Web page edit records
• • • • • • •
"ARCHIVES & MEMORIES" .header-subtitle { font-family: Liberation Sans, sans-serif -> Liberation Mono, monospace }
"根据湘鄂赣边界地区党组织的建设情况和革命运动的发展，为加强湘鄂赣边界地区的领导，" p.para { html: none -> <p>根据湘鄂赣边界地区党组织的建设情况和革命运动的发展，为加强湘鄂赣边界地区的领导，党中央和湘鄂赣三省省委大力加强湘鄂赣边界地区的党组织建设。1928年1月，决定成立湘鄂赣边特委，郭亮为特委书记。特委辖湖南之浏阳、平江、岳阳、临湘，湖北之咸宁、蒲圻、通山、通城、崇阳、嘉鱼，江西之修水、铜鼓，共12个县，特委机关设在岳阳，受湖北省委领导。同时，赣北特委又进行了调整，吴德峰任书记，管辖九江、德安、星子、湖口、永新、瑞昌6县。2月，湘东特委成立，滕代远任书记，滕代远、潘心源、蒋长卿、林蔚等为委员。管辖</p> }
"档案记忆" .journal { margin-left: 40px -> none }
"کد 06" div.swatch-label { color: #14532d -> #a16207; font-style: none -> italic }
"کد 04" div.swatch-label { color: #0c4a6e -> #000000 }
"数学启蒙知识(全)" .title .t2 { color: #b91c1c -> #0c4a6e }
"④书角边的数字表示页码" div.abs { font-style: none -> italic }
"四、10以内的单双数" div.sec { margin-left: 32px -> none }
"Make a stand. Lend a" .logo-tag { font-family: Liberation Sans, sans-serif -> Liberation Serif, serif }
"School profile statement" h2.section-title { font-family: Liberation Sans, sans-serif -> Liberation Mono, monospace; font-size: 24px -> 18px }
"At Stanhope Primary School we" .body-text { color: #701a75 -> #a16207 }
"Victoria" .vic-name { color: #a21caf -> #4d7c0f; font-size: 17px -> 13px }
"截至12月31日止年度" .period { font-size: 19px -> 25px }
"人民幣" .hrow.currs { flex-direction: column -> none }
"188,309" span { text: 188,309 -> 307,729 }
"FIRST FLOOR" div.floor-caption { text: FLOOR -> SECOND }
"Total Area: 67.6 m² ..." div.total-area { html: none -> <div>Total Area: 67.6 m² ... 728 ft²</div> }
• • • • • • •
Set every entry down once more, exactly as written above.

"ARCHIVES & MEMORIES" .header-subtitle { font-family: Liberation Sans, sans-serif -> Liberation Mono, monospace }
"根据湘鄂赣边界地区党组织的建设情况和革命运动的发展，为加强湘鄂赣边界地区的领导，" p.para { html: none -> <p>根据湘鄂赣边界地区党组织的建设情况和革命运动的发展，为加强湘鄂赣边界地区的领导，党中央和湘鄂赣三省省委大力加强湘鄂赣边界地区的党组织建设。1928年1月，决定成立湘鄂赣边特委，郭亮为特委书记。特委辖湖南之浏阳、平江、岳阳、临湘，湖北之咸宁、蒲圻、通山、通城、崇阳、嘉鱼，江西之修水、铜鼓，共12个县，特委机关设在岳阳，受湖北省委领导。同时，赣北特委又进行了调整，吴德峰任书记，管辖九江、德安、星子、湖口、永新、瑞昌6县。2月，湘东特委成立，滕代远任书记，滕代远、潘心源、蒋长卿、林蔚等为委员。管辖</p> }
"档案记忆" .journal { margin-left: 40px -> none }
"کد 06" div.swatch-label { color: #14532d -> #a16207; font-style: none -> italic }
"کد 04" div.swatch-label { color: #0c4a6e -> #000000 }
"数学启蒙知识(全)" .title .t2 { color: #b91c1c -> #0c4a6e }
"④书角边的数字表示页码" div.abs { font-style: none -> italic }
"四、10以内的单双数" div.sec { margin-left: 32px -> none }
"Make a stand. Lend a" .logo-tag { font-family: Liberation Sans, sans-serif -> Liberation Serif, serif }
"School profile statement" h2.section-title { font-family: Liberation Sans, sans-serif -> Liberation Mono, monospace; font-size: 24px -> 18px }
"At Stanhope Primary School we" .body-text { color: #701a75 -> #a16207 }
"Victoria" .vic-name { color: #a21caf -> #4d7c0f; font-size: 17px -> 13px }
"截至12月31日止年度" .period { font-size: 19px -> 25px }
"人民幣" .hrow.currs { flex-direction: column -> none }
"188,309" span { text: 188,309 -> 307,729 }
"FIRST FLOOR" div.floor-caption { text: FLOOR -> SECOND }
"Total Area: 67.6 m² ..." div.total-area { html: none -> <div>Total Area: 67.6 m² ... 728 ft²</div> }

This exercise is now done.